Dataset excerpts ▸
--- --- ---

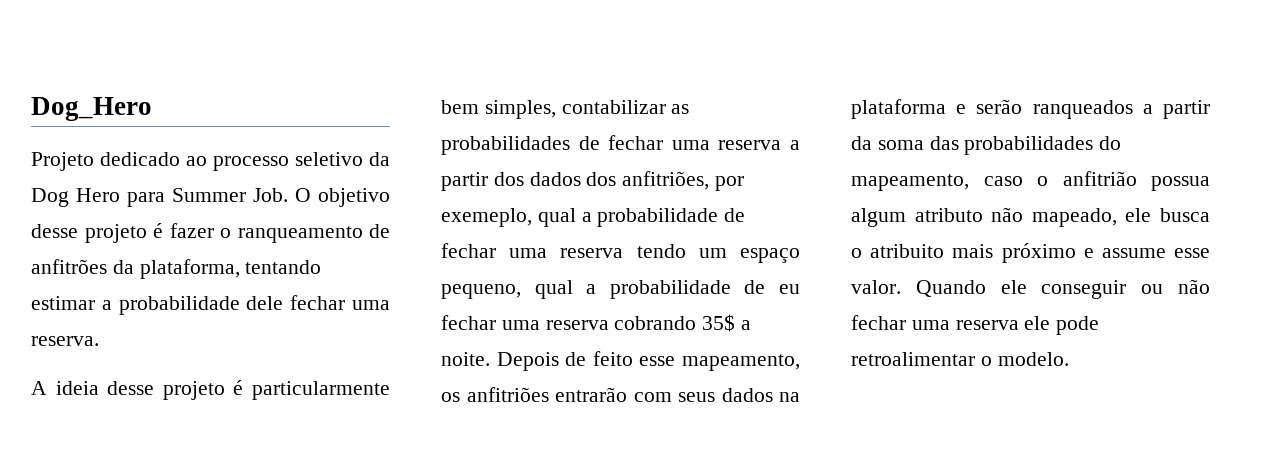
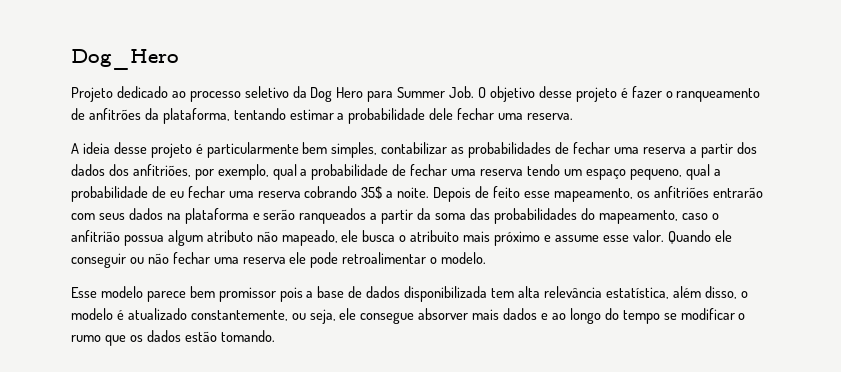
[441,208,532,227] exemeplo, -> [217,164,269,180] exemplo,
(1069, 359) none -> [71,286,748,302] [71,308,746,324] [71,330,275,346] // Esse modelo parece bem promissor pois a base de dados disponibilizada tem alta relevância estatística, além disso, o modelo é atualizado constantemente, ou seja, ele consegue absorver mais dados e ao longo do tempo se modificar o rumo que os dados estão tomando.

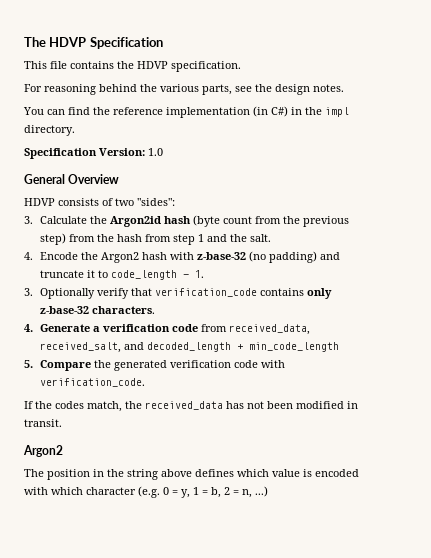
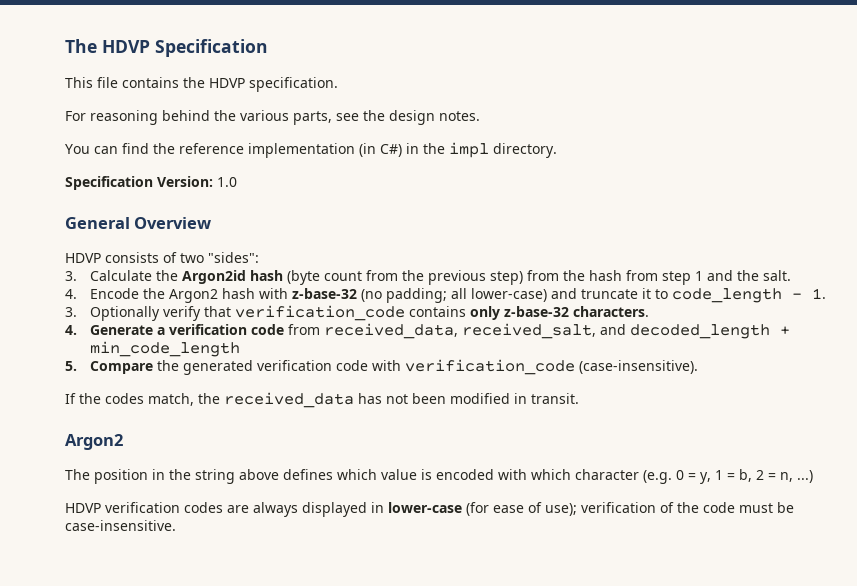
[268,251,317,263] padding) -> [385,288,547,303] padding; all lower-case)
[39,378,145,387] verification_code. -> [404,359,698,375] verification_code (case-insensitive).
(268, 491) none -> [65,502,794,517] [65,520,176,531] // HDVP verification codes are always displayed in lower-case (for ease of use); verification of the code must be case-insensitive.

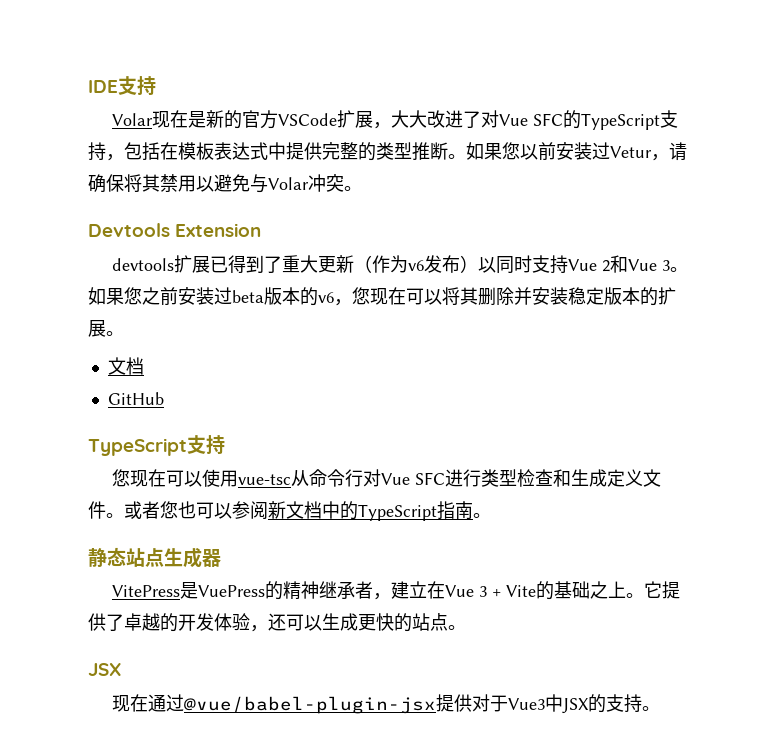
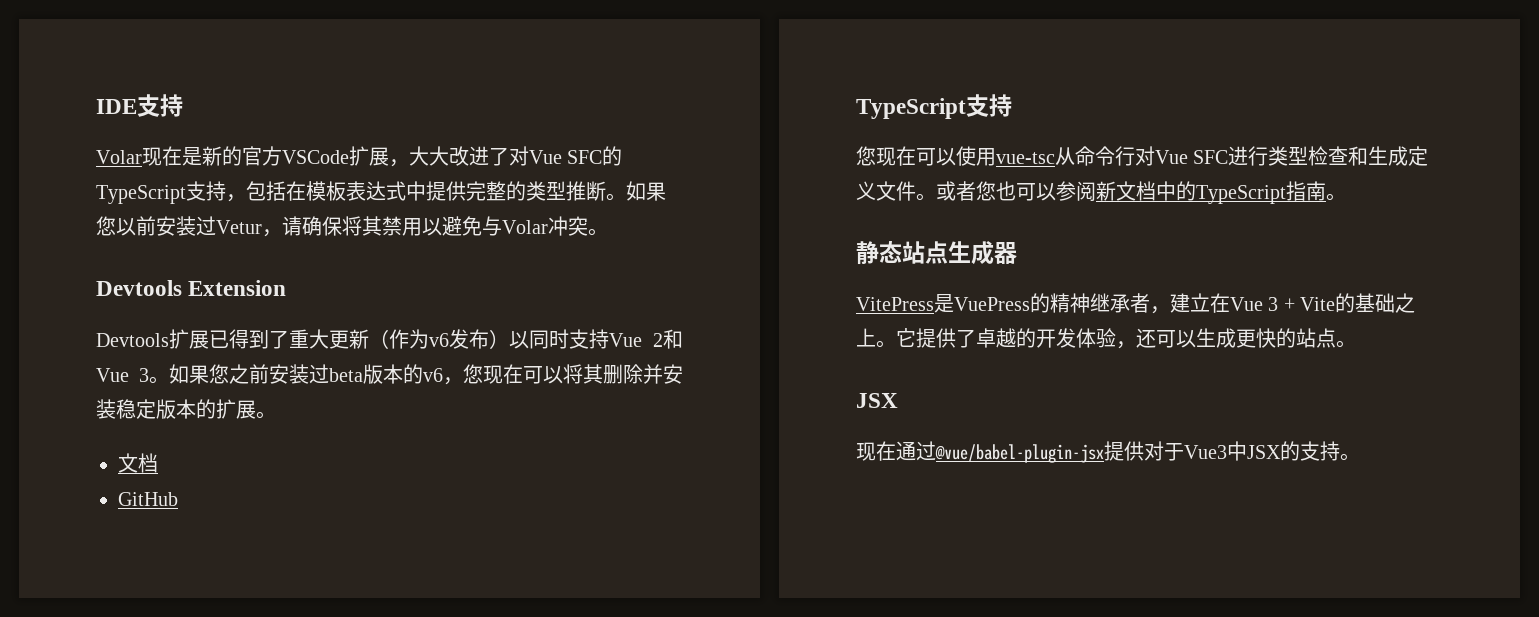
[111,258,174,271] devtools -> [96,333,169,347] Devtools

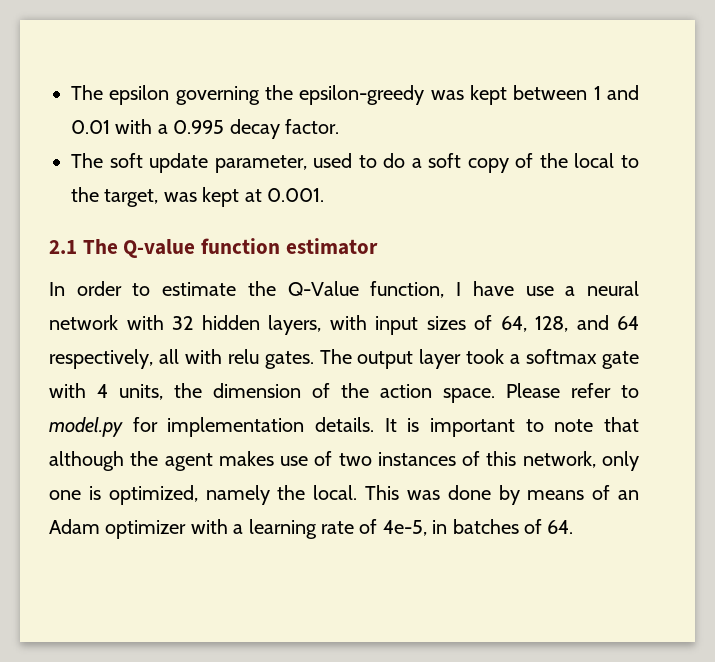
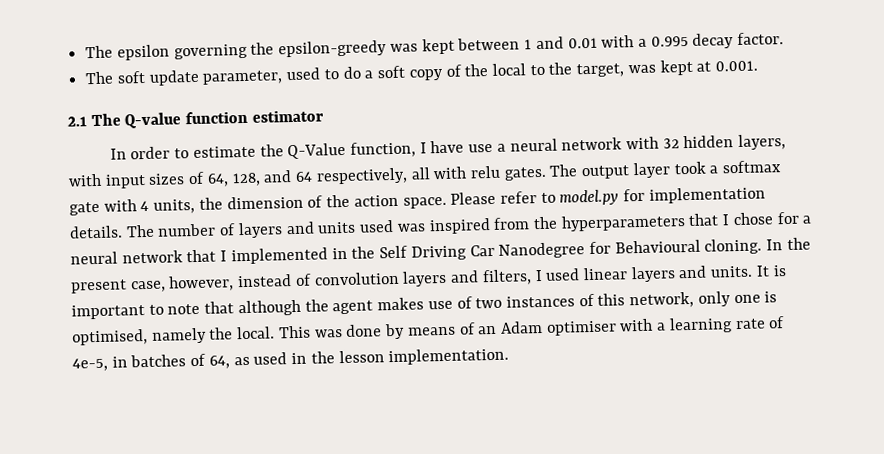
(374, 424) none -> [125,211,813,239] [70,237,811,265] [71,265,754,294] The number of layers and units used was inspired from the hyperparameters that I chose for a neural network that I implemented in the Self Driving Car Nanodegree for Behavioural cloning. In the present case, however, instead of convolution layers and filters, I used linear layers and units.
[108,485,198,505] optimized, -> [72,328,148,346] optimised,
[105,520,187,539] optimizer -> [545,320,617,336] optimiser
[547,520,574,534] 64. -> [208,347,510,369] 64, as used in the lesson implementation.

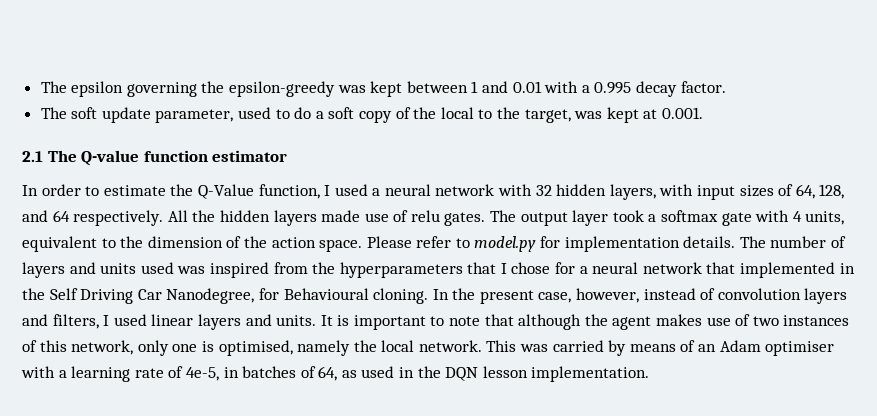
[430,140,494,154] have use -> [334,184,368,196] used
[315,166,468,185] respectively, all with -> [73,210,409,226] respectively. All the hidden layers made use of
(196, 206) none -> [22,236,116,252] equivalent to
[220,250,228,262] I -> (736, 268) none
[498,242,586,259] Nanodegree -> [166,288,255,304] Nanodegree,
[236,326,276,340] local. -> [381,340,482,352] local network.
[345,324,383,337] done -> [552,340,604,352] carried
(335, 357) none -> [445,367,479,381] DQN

--- --- ---

What is needed is a word-for-word copy of the records above, excluding pictures.

[441,208,532,227] exemeplo, -> [217,164,269,180] exemplo,
(1069, 359) none -> [71,286,748,302] [71,308,746,324] [71,330,275,346] // Esse modelo parece bem promissor pois a base de dados disponibilizada tem alta relevância estatística, além disso, o modelo é atualizado constantemente, ou seja, ele consegue absorver mais dados e ao longo do tempo se modificar o rumo que os dados estão tomando.

[268,251,317,263] padding) -> [385,288,547,303] padding; all lower-case)
[39,378,145,387] verification_code. -> [404,359,698,375] verification_code (case-insensitive).
(268, 491) none -> [65,502,794,517] [65,520,176,531] // HDVP verification codes are always displayed in lower-case (for ease of use); verification of the code must be case-insensitive.

[111,258,174,271] devtools -> [96,333,169,347] Devtools

(374, 424) none -> [125,211,813,239] [70,237,811,265] [71,265,754,294] The number of layers and units used was inspired from the hyperparameters that I chose for a neural network that I implemented in the Self Driving Car Nanodegree for Behavioural cloning. In the present case, however, instead of convolution layers and filters, I used linear layers and units.
[108,485,198,505] optimized, -> [72,328,148,346] optimised,
[105,520,187,539] optimizer -> [545,320,617,336] optimiser
[547,520,574,534] 64. -> [208,347,510,369] 64, as used in the lesson implementation.

[430,140,494,154] have use -> [334,184,368,196] used
[315,166,468,185] respectively, all with -> [73,210,409,226] respectively. All the hidden layers made use of
(196, 206) none -> [22,236,116,252] equivalent to
[220,250,228,262] I -> (736, 268) none
[498,242,586,259] Nanodegree -> [166,288,255,304] Nanodegree,
[236,326,276,340] local. -> [381,340,482,352] local network.
[345,324,383,337] done -> [552,340,604,352] carried
(335, 357) none -> [445,367,479,381] DQN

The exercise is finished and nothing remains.